Difficile de faire des pronostics, chacun des deux camps revendiquant environ 60 % des soutiens. Une parité qui, si elle se confirmait, pourrait compliquer la tâche de l'actuel secrétaire général, farouchement attaché à une candidature unique. Et si, finalement, Marc Blondel prolongeait son mandat ? L'hypothèse est formellement démentie par l'intéressé, qui vient de fêter ses 65 ans. Mais, au CCN, certains n'excluent plus aujourd'hui cette éventualité…

Les dessous de l'élection

Blondel ! Blondel ! Les milliers de délégués qui, du 3 au 6 février 2004 à Villepinte (Seine-Saint-Denis), participeront au XXe congrès de la CGT-FO auront toute latitude pour acclamer leur chef sortant, friand des discours-fleuves. Chargés de voter les rapports moral et financier, ils n'auront, en revanche, aucun rôle direct dans la désignation de son successeur. Cette lourde tâche incombera, au lendemain de la clôture du congrès, au comité confédéral national (CCN).

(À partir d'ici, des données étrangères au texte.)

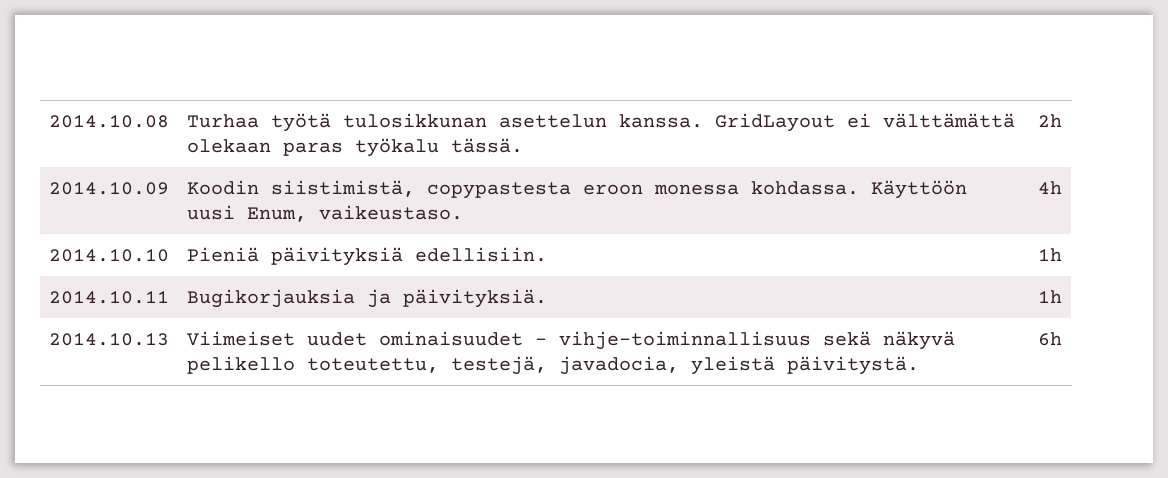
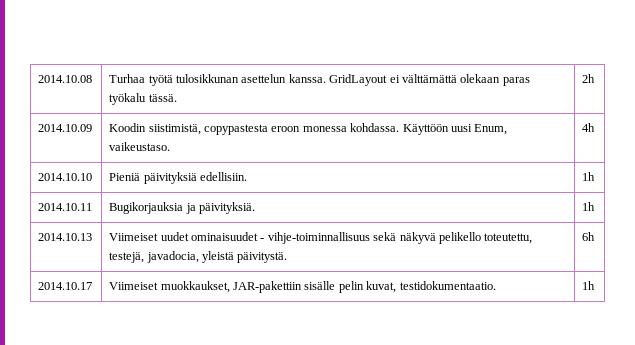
+ 2014.10.17 | Viimeiset muokkaukset, JAR-pakettiin sisälle pelin kuvat, testidokumentaatio. | 1h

Sorte de parlement de la centrale, l'instance est tout d'abord composée des secrétaires généraux des unions départementales. Chacun y dispose d'une voix, quelle que soit la taille de la structure qu'il représente. Avec 20 000 adhérents revendiqués, Gérard Dossetto, patron de l'UD des Bouches-du-Rhône, pèse donc autant que Gérard Meilleur, dont l'union des syndicats FO en Allemagne réunit quelques dizaines de militants !

Le CCN regroupe également les patrons des 26 fédérations. Quatre fois moins nombreux que leurs collègues des unions départementales, ils comptent cependant autant dans l'élection du secrétaire général de la confédération : un coefficient multiplicateur, appliqué à leurs suffrages, permet de rétablir la parité entre les branches et les territoires lors du vote. Pour eux aussi, le principe « un homme, une voix » prévaut. En théorie tout au moins. Car en pratique, certains secrétaires généraux « valent » plus que d'autres. À la CGT-FO, les fédérations qui fusionnent gardent, en effet, leur droit de vote d'origine, sans limite de temps. « Sans ça, il serait quasiment impossible de faire évoluer nos champs fédéraux », justifie Robert Santune, secrétaire confédéral à l'organisation.

Résultat : Michel Huc, patron de FO Métaux, pourtant à la tête d'une des plus grosses structures en termes d'adhérents, pèse aujourd'hui deux fois moins que Rose Boutaric, dont la Fédération des employés et cadres (FEC) vient d'absorber les VRP. Et trois fois moins que Rafaël Nedzynski, leader de la FGTA, structure née du regroupement de l'agriculture, de l'alimentation et des tabacs.